QUESTION ASM-6B. The array data structure is an array of type T.
Considering the code for the function that manipulates the array, which
of the following types are likely possibilities for T? List all that
apply.
char
int
unsigned long
unsigned long long
char*
- None of the above
All of the functions return 4-byte values, so only int
works.
ASM-16. Calling convention
The following questions concern valid C++ functions compiled using the
normal x86-64 calling convention. True or false?
QUESTION ASM-16A. If the function’s instructions do not save and restore
any registers, then the C++ function did not call any other function.
False for two reasons: (1) The compiler might determine that none of
function f
’s registers are needed after it calls another function, g
.
For instance, maybe it returns the result of calling g
with no further
computation. (2) Optimizations such as inlining (embedding one function’s
instructions inside another’s) and tail call elimination (transforming
recursive function calls into loops) can make function calls disappear from
generated assembly.
QUESTION ASM-16B. If the function’s instructions do not change the stack
pointer, then the function’s instructions do not contain a call
instruction.
This is true because of stack alignment. Recall that on function entry, the
stack pointer register’s value must be 8 bytes off a multiple of 16. Working
backwards, we can see that at the time of a call
instruction, the
stack pointer must equal a multiple of 16. (If it did not, then the
entry-time value would be wrong.) So, consider function f
that calls
another function g
. At entry to f
, the stack pointer was 8 bytes off a
multiple of 16; but just before the call g
instruction, the stack pointer
equalled a multiple of 16. Thus, if f
contains a callq
instruction,
it must also change the stack pointer first executing that instruction.
QUESTION ASM-16C. If the function’s instructions do not change the stack
pointer, then the C++ function did not call any other function. Explain
your answer briefly.
As in ASM-16A, this question is false because of tail call elimination and
other optimizations.
QUESTION ASM-16D. If the function’s instructions do not modify the %rax
register, then the C++ function must return void
.
False; the function could return the result of calling another function.
QUESTION ASM-16E. If the function’s instructions store a local variable
on the stack, then that variable’s address will be less than the
function’s initial stack pointer.
True because stacks grow down.
ASM-23. Get–set interfaces
The following questions concern get–set interfaces. These are
map-like data structures which support two operations:
void set(container, key, value)
Change container’s value for key to value.
value_type get(container, key)
Returns container’s current value for key. This is the most recent
value set by set(container, key, value) or, if there is no
previous set, the natural default for the value type
(0, nullptr
, empty string—whatever’s appropriate).
Here’s the assembly definition of xxx1
, which is either get or
set for a data structure.
_Z4xxx1...:
movq (%rdi,%rsi,8), %rax
ret
QUESTION ASM-23A. Is this get or set?
It is get. The function returns a value (it loads something into %rax
before returning), and does not modify memory. Both these observations make
sense for get
, but not for set
.
QUESTION ASM-23B. What kind of data structure is this?

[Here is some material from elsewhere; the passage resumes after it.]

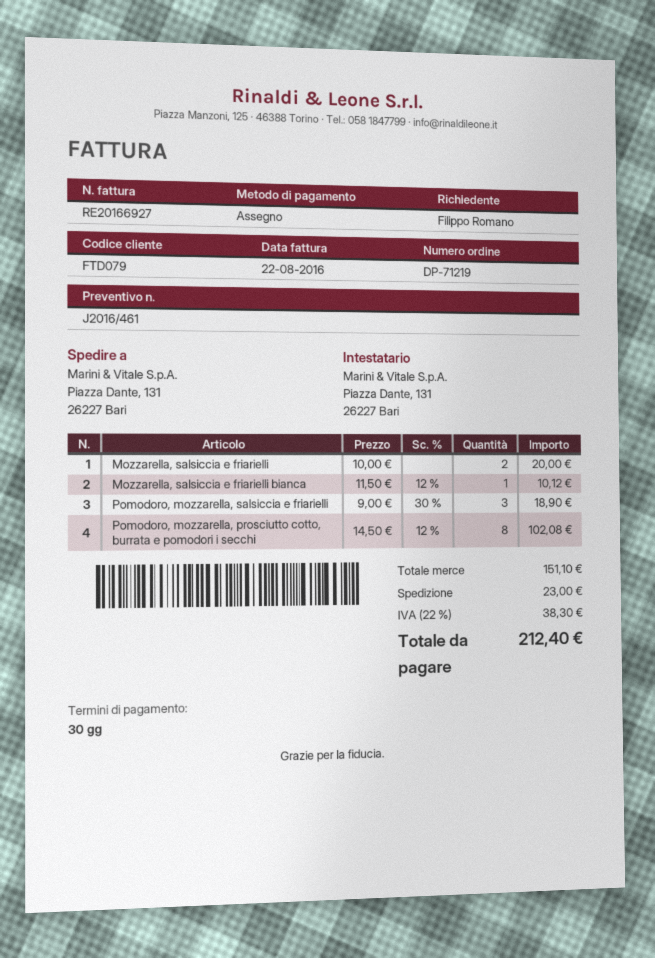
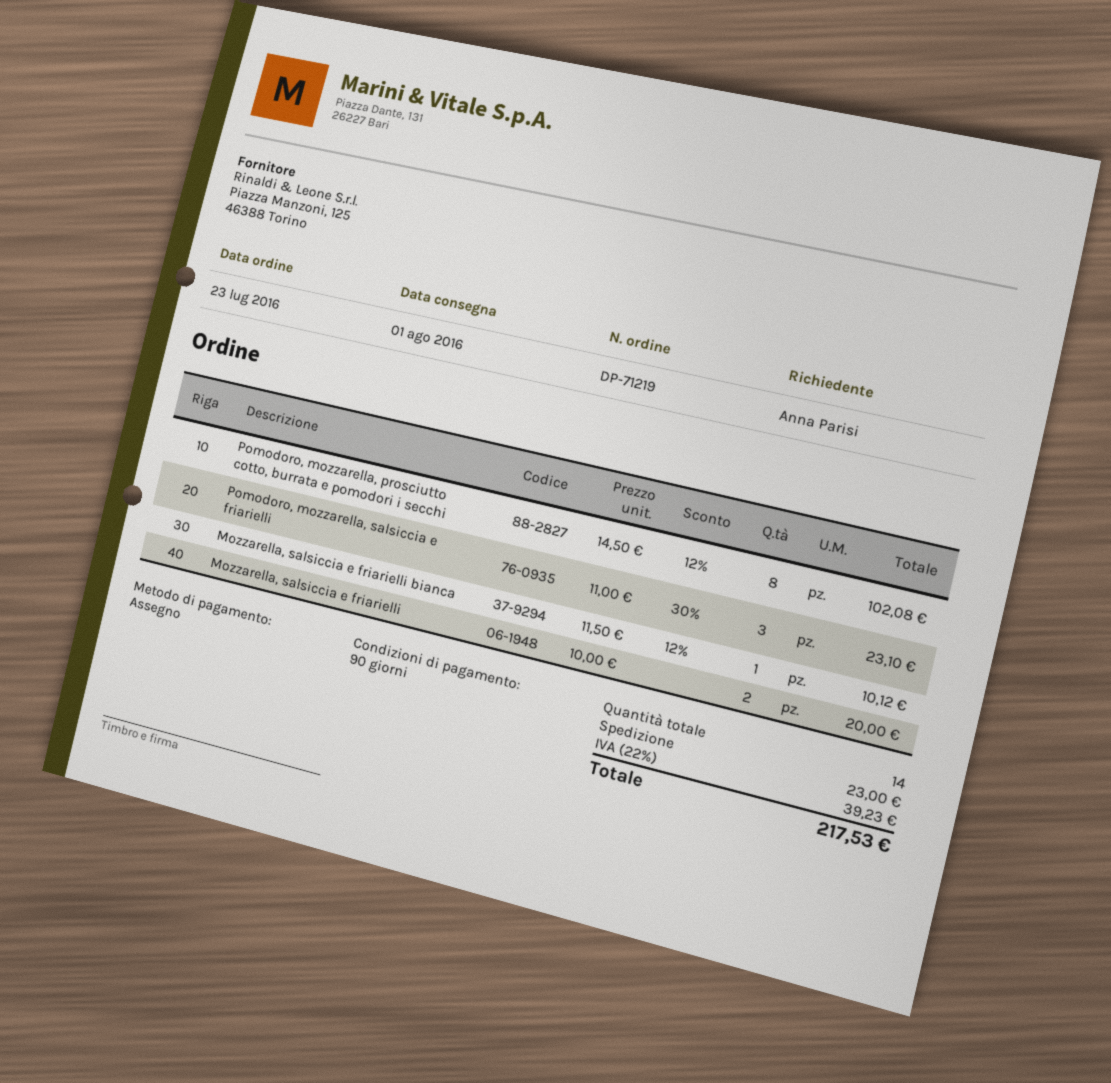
payment terms: 30 days -> 90 days
ordered by: Filippo Romano -> Anna Parisi
Pomodoro, mozzarella, salsiccia e friarielli: 3 x 9.00 - 30% = 18.90 -> 3 x 11.00 - 30% = 23.10
tax: 22% = 38.30 -> 22% = 39.23
total: 212.40 -> 217.53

It is an array, because the only memory instruction is an array dereference
into an array of 8-byte integers (or equivalent structures).
QUESTION ASM-23C. What can you tell about the key type for this data structure?

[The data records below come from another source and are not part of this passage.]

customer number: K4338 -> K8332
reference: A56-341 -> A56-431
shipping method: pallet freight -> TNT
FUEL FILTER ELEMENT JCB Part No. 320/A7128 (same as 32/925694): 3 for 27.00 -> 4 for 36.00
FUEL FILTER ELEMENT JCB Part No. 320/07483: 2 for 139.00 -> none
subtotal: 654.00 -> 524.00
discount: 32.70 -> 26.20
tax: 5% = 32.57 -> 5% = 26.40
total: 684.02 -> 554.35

Keys to this data structure are integers, most likely unsigned integers,
probably 4 or 8 bytes.
We say “likely unsigned” because it would be weird for the array argument
(%rdi
, the first parameter register) to accept negative indexes (via
%rsi
, the second parameter register), but it is possible to design a
container interface allowing negative indexes.
QUESTION ASM-23D. What can you tell about the value type?

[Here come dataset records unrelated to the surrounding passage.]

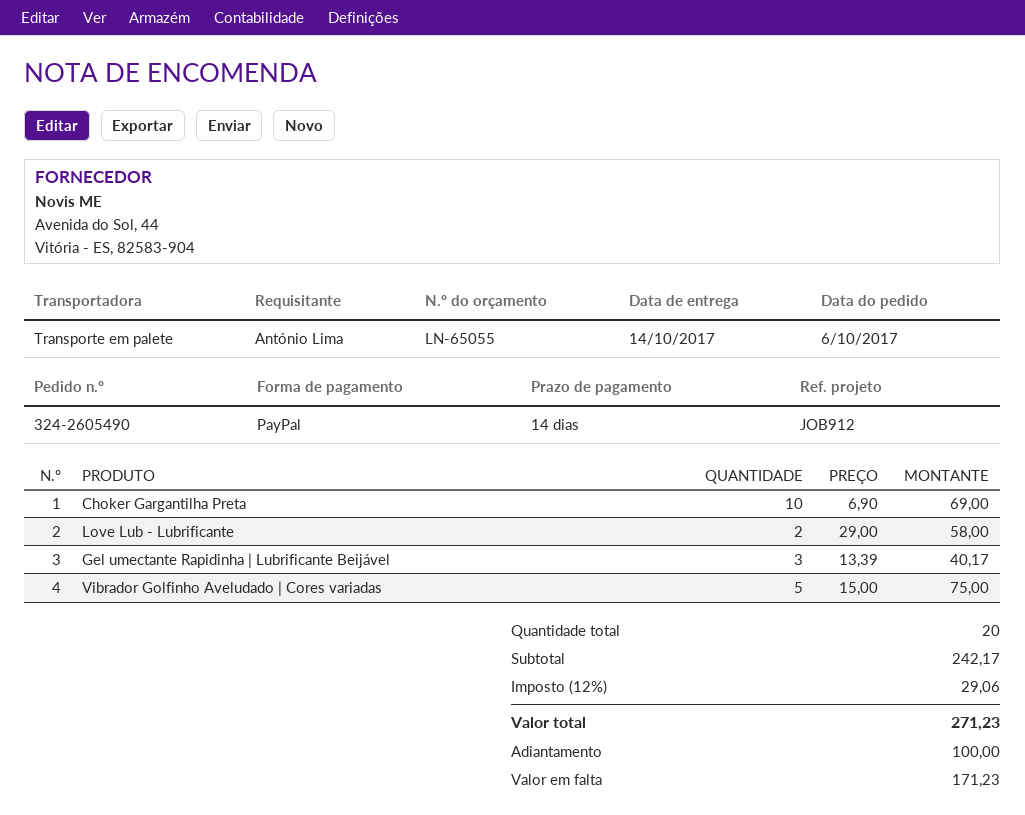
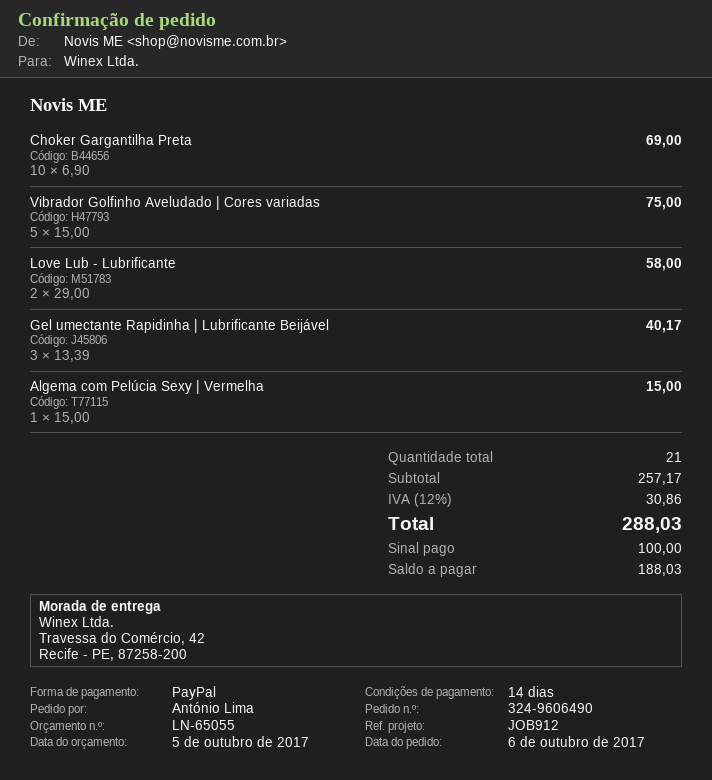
order number: 324-2605490 -> 324-9606490
Algema com Pelúcia Sexy | Vermelha: none -> 1 x 15.00 = 15.00
total quantity: 20 -> 21
subtotal: 242.17 -> 257.17
tax: 12% = 29.06 -> 12% = 30.86
total: 271.23 -> 288.03
balance: 171.23 -> 188.03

They take 8 bytes to represent, because a full 8 bytes are loaded from the
array data structure into %rax
before the function returns.
QUESTION ASM-23E. Write a C++ version of the other operation for the
same data structure, including a function signature and any type definitions
required.
void set(uintptr_t* a, uintptr_t k, uintptr_t v) {
a[k] = v;
}
Here’s the assembly definition of get2
, which is get for a different
data structure.
_Z4get2...:
.L28:
testq %rdi, %rdi
je .L30
movq (%rdi), %rax
cmpq %rsi, %rax
je .L35
cmpq %rax, %rsi
jnb .L27
movq 16(%rdi), %rdi
jmp .L28
.L27:
movq 24(%rdi), %rdi
jmp .L28
.L30:
xorl %eax, %eax
ret
.L35:
movq 8(%rdi), %rax
ret
QUESTION ASM-23F. What value is returned if the key parameter is not
present in the data structure?
Zero (or a null pointer).
There are two return paths, one after .L30
and one after .L35
. The
.L30
path returns zero (it clears %rax
via the xorl %eax, %eax
trick);
the .L35
path returns a value loaded from memory (8(%rdi)
). Given
get’s specification, the .L35
path represents a value whose key is
present in the data structure, and the other path must represent the default
value.
QUESTION ASM-23G. Write a struct
definition for the data structure being
accessed by this code.
The first argument to get2
is the container type, so let’s consider the
properties of the memory stored starting at %rdi
.
- The eight-byte value at
(%rdi)
is compared against %rsi
, the second
argument, which is a key. We can therefore assume the first member of
the data structure is an eight-byte key.
- The eight-byte value at
8(%rdi)
is returned in one return path. Since
get functions return values, we can assume the second member of the
data structure is an eight-byte value.
- The eight-byte value at
16(%rdi)
is loaded into %rdi
in one remaining
path, while the eight-byte value at 24(%rdi)
is loaded into %rdi
in
the other. In each case, the code loops back to .L28
, the start of the
function, which must continue searching for the key. The third and fourth
members of the data structure must be pointers to additional nodes in this
data structure, which must be recursive.
This gives us:
struct container_node {
unsigned long key; // or other eight-byte type
unsigned long value;
container_node* left;
container_node* right;
};
QUESTION ASM-23H. What kind of data structure is being accessed by this code?
A binary tree.